C'est environ une génération après les méfaits du clan Abacha que la saisie des sommes détournées est annoncée et rien ne permet d'évaluer aujourd'hui le temps qu'il faudra pour que les Etats-Unis prennent réellement possession des fonds et les rendent au Nigeria. Quant aux sommes dont il est question, il est évident qu'elles ne représentent que la partie émergée de l'iceberg détourné par l'ancien dictateur. Au milieu des années 90, la razzia dans les fonds de la Banque centrale du Nigeria était systématique, sous couvert de prétendus «impératifs de sécurité nationale». Le cash coulait à flots au sommet de l'Etat, alors même que le carburant venait à faire défaut dans les stations-service de ce pays pourtant producteur de pétrole. Au total, ce sont deux milliards de dollars que le général-président aurait détournés, dont 800 millions échoués en Suisse.
Le Nigeria n'est pas un cas isolé. Si son histoire illustre les ponctions dans l'Afrique anglophone, celle de la Tunisie démontre que l'Afrique blanche n'est pas en reste. Le magazine américain Forbes estime la fortune de Zine el-Abidine Ben Ali à 5 milliards d'euros. Depuis la chute de l'ancien président, des associations comme Transparency International ou l'ONG Sherpa militent pour le retour de ces fonds mal acquis vers le budget tunisien. Mais les procédures sont longues et complexes, quand bien même des structures publiques soutiennent la société civile. En France, par exemple, l'organisme anti-blanchiment Tracfin peut faire des requêtes administratives auprès des banques, sans obtenir automatiquement, au-delà de 48 heures, le gel d'avoirs suspects.

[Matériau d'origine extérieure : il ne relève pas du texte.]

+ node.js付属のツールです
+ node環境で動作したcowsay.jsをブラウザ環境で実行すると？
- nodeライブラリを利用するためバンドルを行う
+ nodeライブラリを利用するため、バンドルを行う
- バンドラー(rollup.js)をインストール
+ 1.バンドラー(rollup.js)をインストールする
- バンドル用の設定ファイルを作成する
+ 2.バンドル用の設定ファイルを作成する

Quand les sommes incriminées ne s'évaporent pas, elles ne prennent pas toujours la direction souhaitée. C'est l'Afrique noire francophone qui, cette fois, édifia sur ce point. En 2008, une décennie après le décès de l'ancien président zaïrois Mobutu Sese Seko, la Suisse annonçait qu'une partie de ses avoirs - 5,2 millions d'euros - serait rapatriée vers la République démocratique du Congo. Mais pas dans les caisses publiques congolaises. Dans les poches de la famille Mobutu. Les autorités suisses n'avaient plus le droit de bloquer les fonds, sauf à obtenir une requête formelle du gouvernement congolais. Mais le régime de Kinshasa n'aurait pas répondu favorablement à une demande de la ministre suisse des Affaires étrangères, peut-être parce que Nzanga Mobutu, fils de l'ex-dictateur zaïrois, occupait le poste de vice-Premier ministre chargé des... «Besoins sociaux de base». Le pouvoir avait-il décidé de fermer les yeux au nom de la réconciliation nationale? Ou suggérait-il qu'un maréchal pouvait honnêtement accumuler 5,2 millions d'euros au cours de sa carrière? Certaines sources évaluent la fortune de Mobutu à près de 2,7 milliards d'euros.